Project Management by MOV should provide value to the organization. This is the underpinning of the MOV concept and is analogous to the concept of ROI. ROI, however, is a measurement of the difference between expenditure and the expect value to the organization. MOV does not seem to take into account the cost of its own provisioning and only looks and the measurable business value after project completion while ROI takes into account the cost of providing the MOV as well as having the potential to consider the non-measurable organizational value which may be the driving force or a project.
A project MOV must be agreed upon. Marchewka states that all project stakeholders should agree upon the MOV of a project before the project starts. This requirement includes making business stakeholders as well as technology stakeholders, such as analysts and developers, agree to the MOV before a project begins as a later measurement of project success. This is a difficult task as it is in one group of stakeholders’ interest to make the MOV high while it is in the interest of the technology stakeholders to make it low. This is especially difficult as it benefits the business side to trick or take advantage of the lack of business acumen from the technology side and requires the technologist to allow themselves to be judges of something that they neither understand nor ultimately control.
Verifiability of the MOV is key. Since the project’s MOV is measurable by definition it must then be verifiable. After the project has been completed the MOV is to be verified to determine if the project was successful or if it was not. However, Marchewka does not seem to address the issues of ongoing organizational value. A typical IT project will deliver negative value up front and will increase in value over time and then, eventually, decrease in value until it is replaced. True MOV would not be verifiable until the end of its lifespan.
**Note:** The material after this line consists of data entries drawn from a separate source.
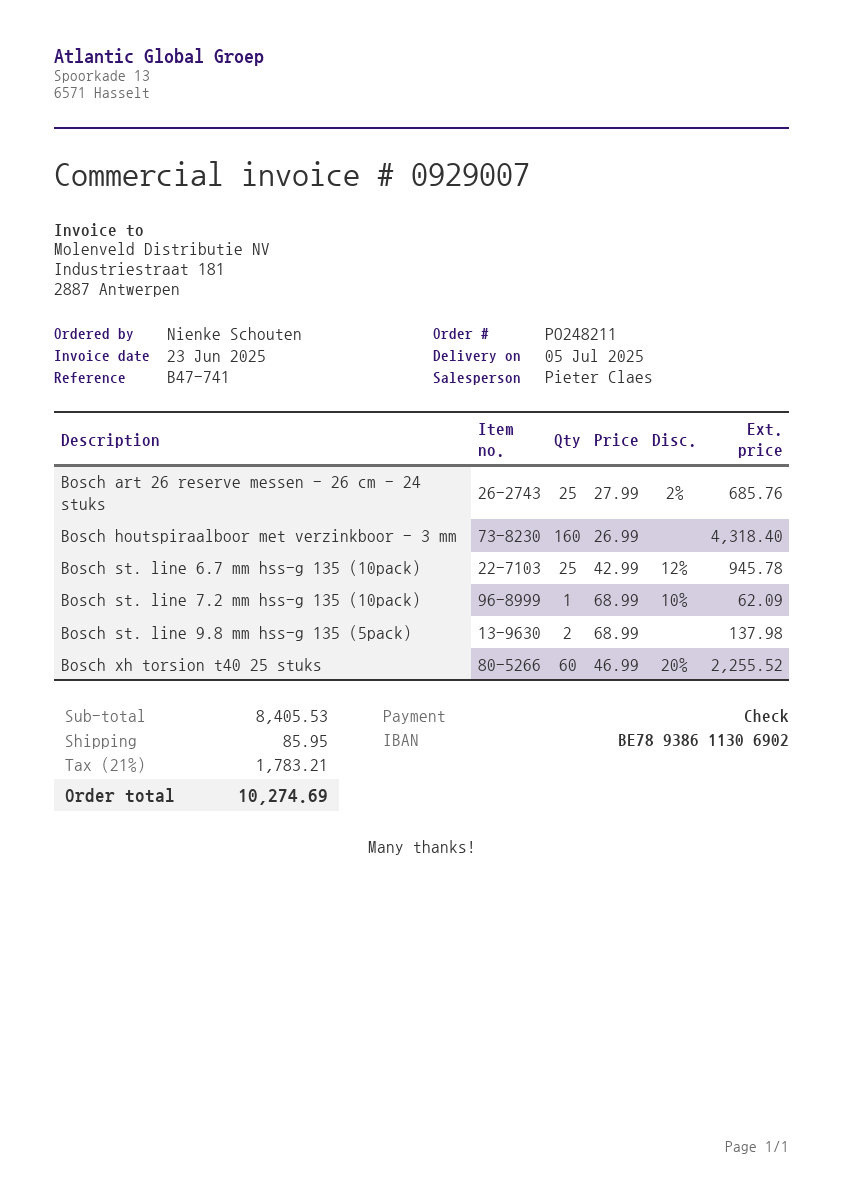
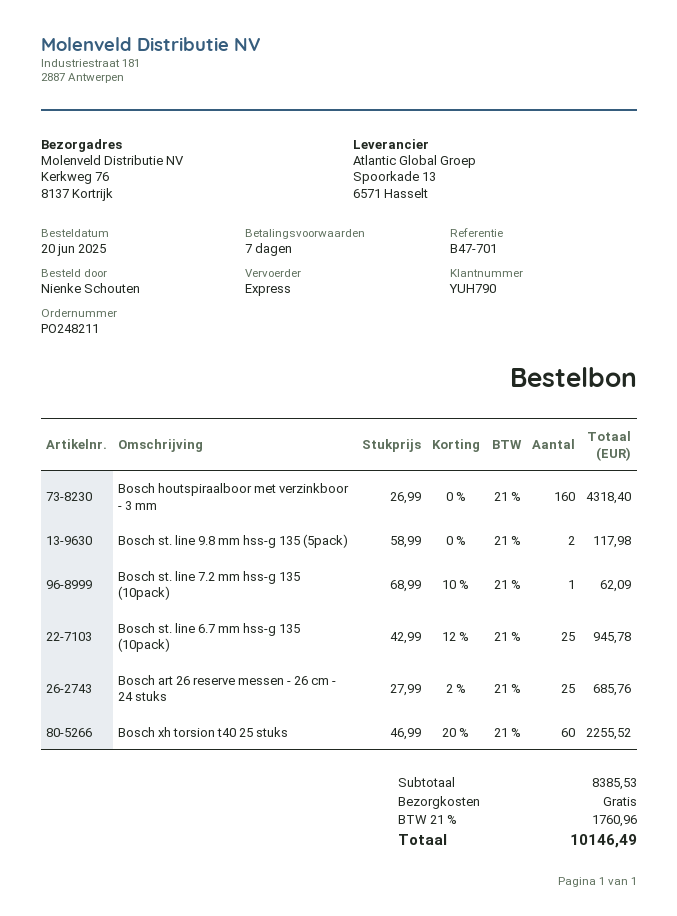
reference: B47-741 -> B47-701
Bosch st. line 9.8 mm hss-g 135 (5pack): 2 x 68.99 = 137.98 -> 2 x 58.99 = 117.98
subtotal: 8405.53 -> 8385.53
shipping: 85.95 -> 0.00
tax: 21% = 1783.21 -> 21% = 1760.96
total: 10274.69 -> 10146.49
For example, since code from IBM’s System/360 project from 1964 is still widely in use one would assume that IBM has not yet been able to determine the final MOV for that project. If their initial estimates had been extremely accurate and had taken into account a lifespan that might even top fifty years then the MOV would not yet be able to be verified as having quite reached its full value. Therefore a useful MOV is one that takes into account an acceptable lifespan of measurement but this introduces many more factors.